Because let’s face it, we’re all going through the same thing really, deep down.
1. Googled ‘how much money do bloggers make’ and then felt really sad and let down that there was no definitive answer. Sob. How will you make you future life plans accordingly?
2. Had that moment where you realised that if you just brightened a photo and sharpened it your photos suddenly go from amateur blogger to super-swish, professional blogger. Who knew Amaro filter wasn’t the answer to more likes, eh?
3. Umm-ed and ahhed over a £15 candle.

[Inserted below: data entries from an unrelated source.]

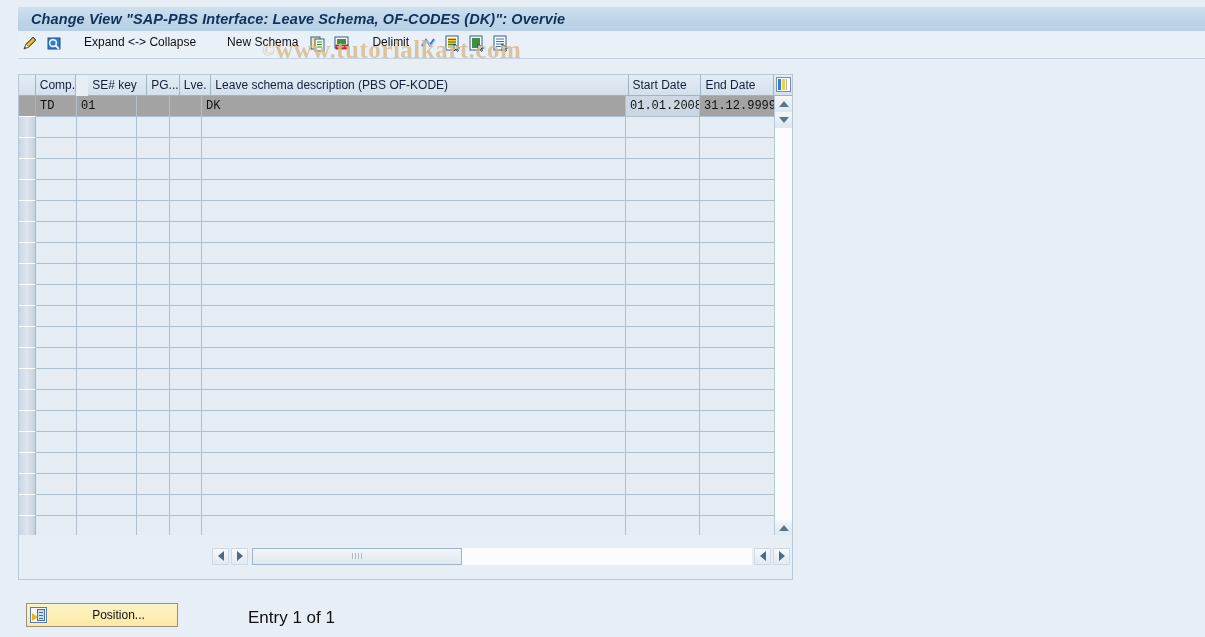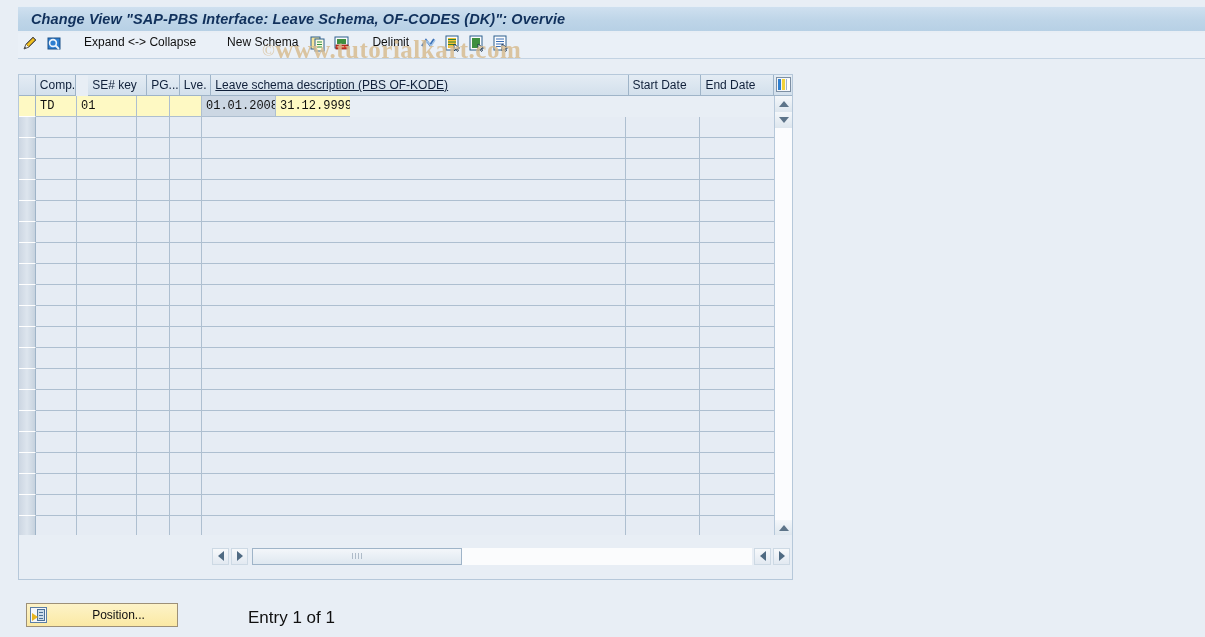--- a/index.html
+++ b/index.html
@@ -100,25 +100,25 @@
     border-bottom: 1px solid #9fb4c8;
     font-size: 12px;
     color: #10203a;
     padding-left: 4px;
     line-height: 20px;
     box-sizing: border-box;
     overflow: hidden;
     white-space: nowrap;
   }
   .hc.sel { width: 17px; padding-left: 0; }
-  .hc.c-comp { width: 41px; text-align: right; }
+  .hc.c-comp { width: 41px; }
   .hc.c-se { width: 60px; margin-left: 12px; }
   .hc.c-pg { width: 33px; }
   .hc.c-lve { width: 32px; }
-  .hc.c-desc { width: 424px; text-decoration: underline; }
+  .hc.c-desc { width: 424px; }
   .hc.c-start { width: 74px; }
   .hc.c-end { width: 74px; }
   .hc.c-cfg {
     width: 18px;
     border-right: none;
     padding: 0;
     position: relative;
   }
 
   .cfg-icon {
@@ -161,21 +161,21 @@
     box-sizing: border-box;
     font-size: 12px;
     font-family: "Liberation Mono", monospace;
     color: #101010;
     padding-left: 4px;
     line-height: 20px;
     white-space: nowrap;
     overflow: hidden;
     background: #e6ecf4;
   }
-  .grow.filled .gc { background: #fef9c3; }
+  .grow.filled .gc { background: #a3a3a3; }
   .gc.sel {
     width: 17px;
     padding: 0;
     background: linear-gradient(to right,#ccd6e2 0%, #dde5ee 50%, #c6d2de 100%);
     border-right: 1px solid #9fb4c8;
     border-bottom: 1px solid #ffffff;
   }
   .gc.c-comp { width: 41px; }
   .gc.c-se { width: 60px; }
   .gc.c-pg { width: 33px; }
@@ -523,20 +523,21 @@
     </div>
   </div>
 
   <div class="grid-body" id="grid-body">
       <div class="grow filled">
         <div class="gc sel"></div>
         <div class="gc c-comp">TD</div>
         <div class="gc c-se">01</div>
         <div class="gc c-pg"></div>
         <div class="gc c-lve"></div>
+        <div class="gc c-desc">DK</div>
         <div class="gc c-start hl">01.01.2008</div>
         <div class="gc c-end">31.12.9999</div>
       </div>
       <div class="grow">
         <div class="gc sel"></div>
         <div class="gc c-comp"></div>
         <div class="gc c-se"></div>
         <div class="gc c-pg"></div>
         <div class="gc c-lve"></div>
         <div class="gc c-desc"></div>

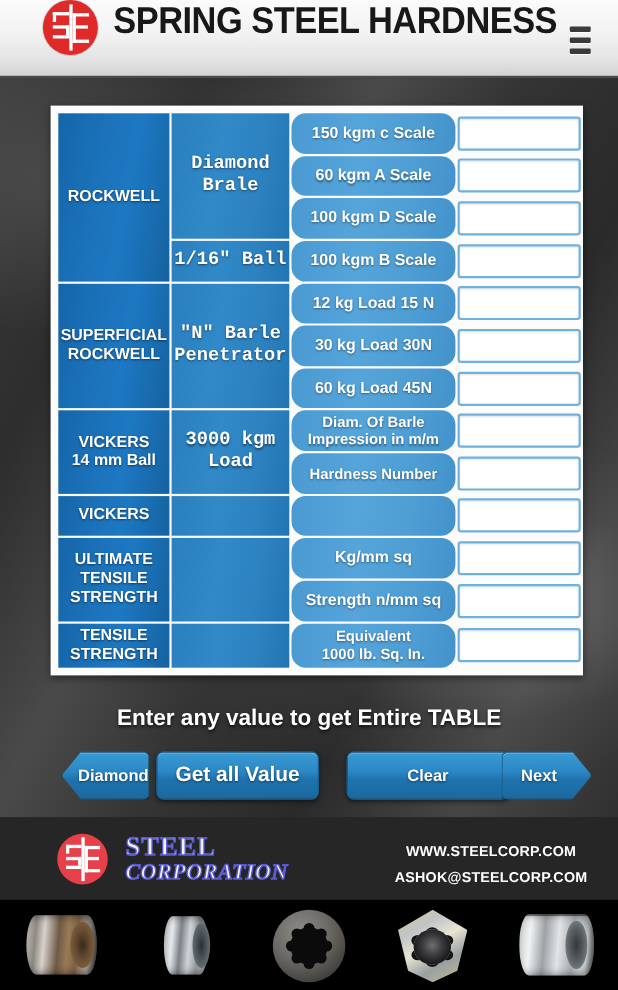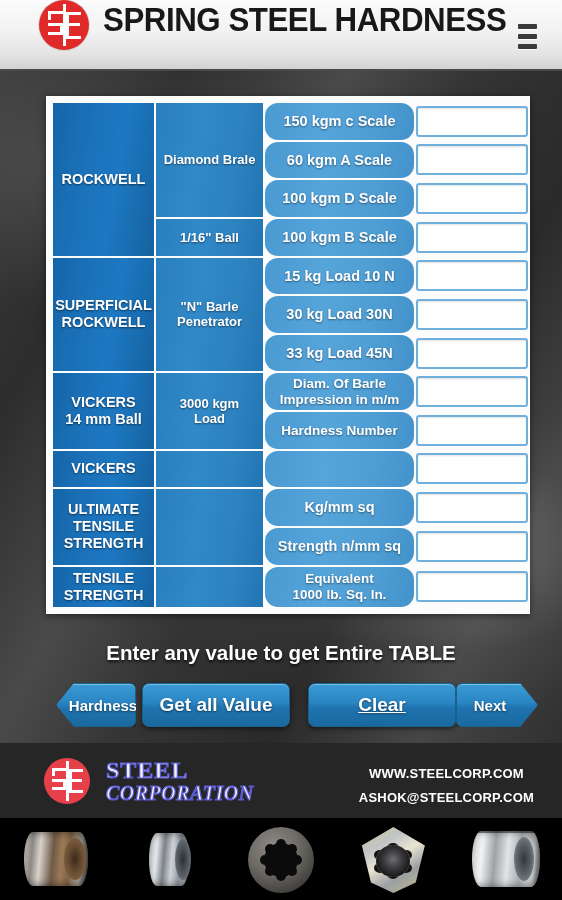--- a/index.html
+++ b/index.html
@@ -105,24 +105,25 @@
     color:#ffffff;
     font-size:14.5px; font-weight:bold; text-align:center;
     line-height:1.18;
     text-shadow:0 1px 2px rgba(0,0,0,.55);
     padding:3px 2px;
   }
   .c2 { 
     width:107px;
     background:linear-gradient(100deg,#2a7fbd 0%,#3189c8 40%,#2d82c0 70%,#2275b2 100%);
     color:#ffffff;
-    font-size:13px; font-weight:bold; text-align:center;
+    font-size:17px; font-weight:bold; text-align:center;
     line-height:1.18;
     text-shadow:0 1px 2px rgba(0,0,0,.5);
     padding:3px 2px;
+    font-family:Liberation Mono, monospace;
   }
   .c3 { 
     width:149px;
     background:linear-gradient(100deg,#4a9ad2 0%,#55a4da 40%,#4e9ed4 72%,#4392cb 100%);
     color:#ffffff;
     font-size:14.5px; font-weight:bold; text-align:center;
     line-height:1.14;
     text-shadow:0 1px 2px rgba(0,0,0,.45);
     padding:3px 2px;
     border-radius:13px;
@@ -172,36 +173,35 @@
     left:56px; width:80px; font-size:15px;
     clip-path:polygon(18px 0, 100% 0, 100% 100%, 18px 100%, 0 50%);
     border-radius:6px;
     padding-left:14px;
   }
   .btn-getall {
     left:142px; width:148px; font-size:19px;
     border-radius:7px;
   }
   .btn-clear {
-    left:308px; width:148px; font-size:19px;
+    left:315px; width:148px; font-size:15px;
     border-radius:7px;
-    text-decoration:underline;
   }
   .btn-next {
     left:456px; width:82px; font-size:15px;
     clip-path:polygon(0 0, calc(100% - 18px) 0, 100% 50%, calc(100% - 18px) 100%, 0 100%);
     border-radius:6px;
     padding-right:14px;
   }
 
   
   .footer {
     position:absolute; left:0; top:743px; width:562px; height:75px;
     background:#262626;
-    display:flex; align-items:center;
+    display:flex; align-items:center;padding-left:8px;
   }
   .footer-logo {
     width:46px; height:46px; border-radius:50%;
     margin-left:44px; flex:0 0 auto; position:relative;
     background:#e8404a;
   }
   .footer-logo .fbar-v { position:absolute; left:22px; top:3px; width:3px; height:40px; background:#fff; }
   .footer-logo .fs-top { position:absolute; left:8px; top:10px; width:14px; height:3px; background:#fff; }
   .footer-logo .fs-left { position:absolute; left:8px; top:10px; width:3px; height:8px; background:#fff; }
   .footer-logo .fs-mid { position:absolute; left:8px; top:21px; width:14px; height:3px; background:#fff; }
@@ -369,33 +369,33 @@
 
   <tr>
     <td class="c1" rowspan="3">
       <span>SUPERFICIAL</span><br>
       <span>ROCKWELL</span>
     </td>
     <td class="c2" rowspan="3">
       <span>"N" Barle</span><br>
       <span>Penetrator</span>
     </td>
-    <td class="c3">15 kg Load 10 N</td>
+    <td class="c3">12 kg Load 15 N</td>
     <td class="c4">
       <input class="val-input" type="text" placeholder="" style="">
     </td>
   </tr>
   <tr>
     <td class="c3">30 kg Load 30N</td>
     <td class="c4">
       <input class="val-input" type="text" placeholder="" style="">
     </td>
   </tr>
   <tr>
-    <td class="c3">33 kg Load 45N</td>
+    <td class="c3">60 kg Load 45N</td>
     <td class="c4">
       <input class="val-input" type="text" placeholder="" style="">
     </td>
   </tr>
 
   <tr>
     <td class="c1" rowspan="2">
       <span>VICKERS</span><br>
       <span>14 mm Ball</span>
     </td>
@@ -460,21 +460,21 @@
       <input class="val-input" type="text" placeholder="" style="">
     </td>
   </tr>
 </tbody>
     </table>
 </div>
 
 <div class="prompt">Enter any value to get Entire TABLE</div>
 
 <div class="btn-row">
-  <div class="btn btn-prev">Hardness</div>
+  <div class="btn btn-prev">Diamond</div>
   <div class="btn btn-getall">Get all Value</div>
   <div class="btn btn-clear">Clear</div>
   <div class="btn btn-next">Next</div>
 </div>
 
 <div class="footer">
   <div class="footer-logo">
     <span class="fbar-v"></span>
     <span class="fs-top"></span>
       <span class="fs-left"></span>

Because you could really use it as a prop in photos and also, candles = happiness, but WHY ARE THEY SO FLIPPING EXPENSIVE?
4. Had to physically walk away from your computer to stop yourself sending a really aggressive email to a PR who’s just emailed to see if you want to do a whole post and maybe a video and maybe a few social media mentions about their new campaign on villas in Spain. For free. Because yes, that’s exactly what bloggers do, you clever little PR you.
5. Had a little cry (full blown meltdown) in the corner of a room because why is HTML AND SELF HOSTING AND DOMAIN NAMES SO STUPIDLY HARD?
6. Sat down to write a few posts. Had a quick peruse on Pinterest to get some inspiration. Realised three hours had passed. Oh.
7. Gone to Homebase, B&Q and IKEA to buy the dream cactus. Come home empty handed and bulk-eaten chocolate to take the edge off your plant-based sadness.
8. Reasoned with yourself that it’s actual vital you spend £72 on ASOS because you really need new material for your outfit posts and it’s basically a business cost. Yup, vital.
9. Wondered whether you should book a trip to Paris just so you can do a Sephora haul and Instagram some macarons.
10. Bought fresh flowers, postcards and other pretty things just to use as photo props because that’s just how you roll and you don’t care who knows it.
11. Read about 783567856 other people describe their blogs as ‘my little corner of the internet’. Oh you guys.
12. Spent over half an hour just rearranging products on your floorboards for a damn good photo. Normally rushing said photos because OMG HOW IS IT GETTING DARK ALREADY.
13. Secretly praised the universe lords when the clocks go back ebcause hello light evenings and hello plenty more hours in the day to shoot glossy, perfect photos.
14. Bought almond butter, coconut oil and chia seeds because Bloglovin told you to.
15. Tried to take a photos of your dreamy smokey eye, only to have a camera roll that looks like close ups of you having a stroke. Oh.
16. Used a piece of tissue to clean the side of your plate to make it photo-worthy. Those pasta sauce splatters make it look way less attractive.
17. Wondered whether it’s important to own an iPhone, iPad, iMac and MacBook Air. It probably is, you should probably buy all of them. It’s the only way to be a success.
18. Tweeted out a link to your blog for readers to ‘enjoy with a tea/coffee/afternoon chocolate-y treat/cake ETC ETC’.
19. Had a really bloody good photo-opportunity day but then not wanted to Instagram them all at once and so staggered them out over a few days and hoped no-one noticed because LOL, girl got to be consistent.
20. Edited out cigarette butts and trodden-in gum out of your photos because ewww London can be gross.
21. Only painted the nails/fake-tanned the parts of the body that are on show in a photo. Hey, time is precious.
22. Hope and prayed that no-one ever finds out that your camera roll is 67% selfies, 21% brunch and 10% cats.
23. Gone out of your way to buy Essie nail polishes and MAC lipsticks over other brands because they just look so damn on point.
24. Introduced the words ‘dupe’ and ‘drugstore’ and ‘pigment’ into your top 20 used words of all time.
25. Sat and stared at your Google Analytics active users on site number and thought whether you should probably get a bit more of a life.
26. Wondered whether blogging is the most exciting, happiest best thing in the world, or the worst, most soul-destroying, negative thing you’ve ever encountered. Oh internet.